(Before-and-after change records)
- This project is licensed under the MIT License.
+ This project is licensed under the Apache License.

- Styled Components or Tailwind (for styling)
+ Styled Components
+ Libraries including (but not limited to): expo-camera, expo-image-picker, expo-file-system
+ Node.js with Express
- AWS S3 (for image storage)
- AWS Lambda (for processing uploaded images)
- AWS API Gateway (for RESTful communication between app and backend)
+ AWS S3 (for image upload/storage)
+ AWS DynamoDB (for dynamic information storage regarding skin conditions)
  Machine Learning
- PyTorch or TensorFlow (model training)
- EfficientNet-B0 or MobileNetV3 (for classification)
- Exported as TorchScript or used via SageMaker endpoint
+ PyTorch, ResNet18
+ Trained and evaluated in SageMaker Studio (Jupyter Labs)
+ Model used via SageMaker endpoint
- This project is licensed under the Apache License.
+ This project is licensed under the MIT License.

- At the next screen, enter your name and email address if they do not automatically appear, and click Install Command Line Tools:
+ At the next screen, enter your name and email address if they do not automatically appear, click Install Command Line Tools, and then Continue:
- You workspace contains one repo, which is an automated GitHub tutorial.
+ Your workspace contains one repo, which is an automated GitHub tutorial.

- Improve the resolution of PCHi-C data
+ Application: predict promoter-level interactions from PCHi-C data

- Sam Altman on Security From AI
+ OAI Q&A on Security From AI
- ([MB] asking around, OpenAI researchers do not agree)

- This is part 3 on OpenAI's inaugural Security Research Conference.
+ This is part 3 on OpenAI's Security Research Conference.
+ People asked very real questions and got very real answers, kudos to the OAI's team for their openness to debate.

Task item:
Your answer should be the lines from the one containing "Studio (Jupyter Labs)" through the end of the records, both included, output exactly and with nothing added.

Written reply:
+ Trained and evaluated in SageMaker Studio (Jupyter Labs)
+ Model used via SageMaker endpoint
- This project is licensed under the Apache License.
+ This project is licensed under the MIT License.

- At the next screen, enter your name and email address if they do not automatically appear, and click Install Command Line Tools:
+ At the next screen, enter your name and email address if they do not automatically appear, click Install Command Line Tools, and then Continue:
- You workspace contains one repo, which is an automated GitHub tutorial.
+ Your workspace contains one repo, which is an automated GitHub tutorial.

- Improve the resolution of PCHi-C data
+ Application: predict promoter-level interactions from PCHi-C data

- Sam Altman on Security From AI
+ OAI Q&A on Security From AI
- ([MB] asking around, OpenAI researchers do not agree)

- This is part 3 on OpenAI's inaugural Security Research Conference.
+ This is part 3 on OpenAI's Security Research Conference.
+ People asked very real questions and got very real answers, kudos to the OAI's team for their openness to debate.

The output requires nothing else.